From a farmer’s perspective, I see the For Farmers Movement as an ally – someone who toggles the hat of the consumer and the hat of the farmer in their hands – and can speak the language of the consumer back to them to help understand that their “small” actions have big impacts.

(Buying from & supporting local farms is no “small” thing. It’s one of the most important things you can do in your day-to-day.)

I also love their campaign of encouraging folks to donate $1 to their For Farmers Movement Grants.

That’s easy. That’s accessible. And it’s a tax deductible donation.

And that’s exactly how we received our grant of $500 – through small donations that will make an impact on our farm.

Purpose of the Grant

The For Farmers Movement Grant will off-set costs of building a seedling nursery hoop house.

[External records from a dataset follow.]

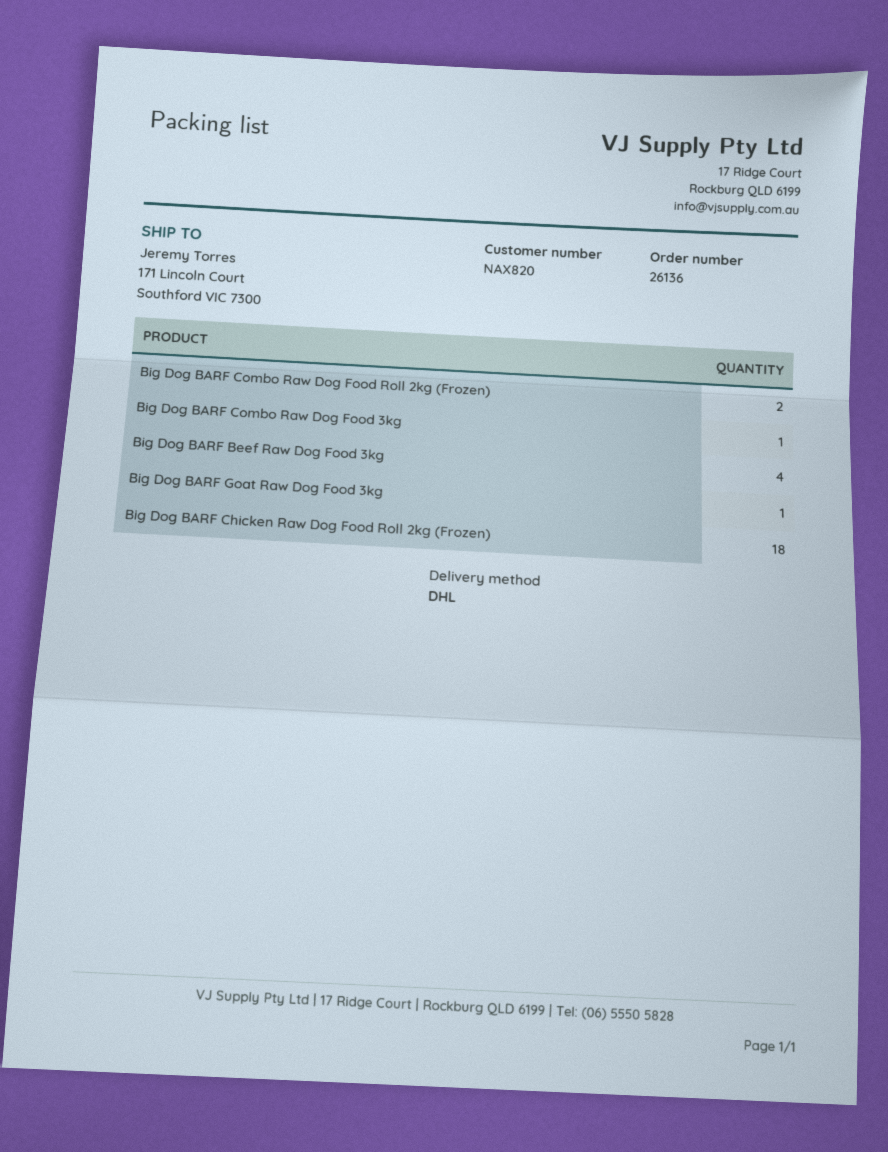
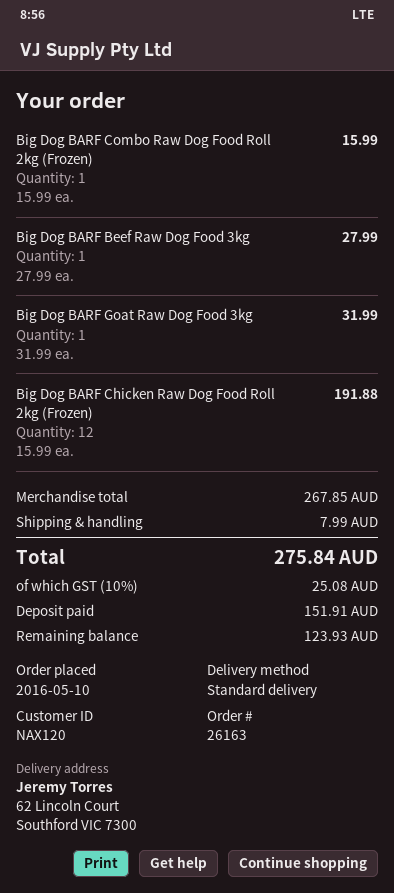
order number: 26136 -> 26163
customer number: NAX820 -> NAX120
shipping method: DHL -> standard
ship to: 171 Lincoln Court, Southford VIC 7300 -> 62 Lincoln Court, Southford VIC 7300
Big Dog BARF Combo Raw Dog Food Roll 2kg (Frozen): 2 -> 1
Big Dog BARF Combo Raw Dog Food 3kg: 1 -> none
Big Dog BARF Beef Raw Dog Food 3kg: 4 -> 1
Big Dog BARF Chicken Raw Dog Food Roll 2kg (Frozen): 18 -> 12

Once it’s finished being built this spring, it will increase the protected growing space available to start heirloom variety vegetable, herb, and flower seedlings for the farm and our seedling sale at the farmers market.

As seedlings are sold during the May Seedling Sale & transplanted into the field after the last frost, it will transition to a curing space for our storage onions, garlic, and winter squash.

I might even use the space as a wash area for my salad greens for November and December farmers markets…since washing, drying, & packing veggies in a 33*F degree garage in Western New York isn’t as fun as it sounds.

>>> Related: Join our Seedling Sale Pre-Order List

Why this Grant Matters

In 2024, I started the season with about an acre in production and planned a garden seedling sale.

I started more than 10,000 seedlings under grow lights in the basement of my house, 11 miles from the farm.

I quickly found that scaling up from the previous year put a huge strain on what I could start & grow beneath the grow lights.

In March, on warm days, in previous seasons, I was placing trays of hardy onions and kale out on my back porch, to be brought in at night before the temperature dropped to freezing.

However, this past March was much colder than average and there was about a 3 week span where there was not a day above 50 degrees, where I could take advantage of the spring sun to help the seedlings grow.

Adding this hoop house as a seedling nursery will add about 360 square feet of growing space vs. my current 168 square feet – more than doubling the space I’ll have available to start and grow seedlings for my farm and for the garden seedling sale.

Having this seedling nursery hoop house will be an immense time saver for this one person operation.

Moving plants from my basement for the day and then bringing them back in at night for 6-8 weeks in March and April, takes 1.5-2 hours each day.

Knowing the plants would be at a safe temperature in the nursery would give me more time to devote to other tasks around the farm and provide peace of mind.

>>> Related: Heirloom Seeds: Their Stories & Significance

The Impact of the Grant

I realize some folks will see $500 as a drop in the bucket, especially in a small-scale farming operation.

And when you look up how much a hoop house or other farm equipment costs, you’ll likely really have that reaction too.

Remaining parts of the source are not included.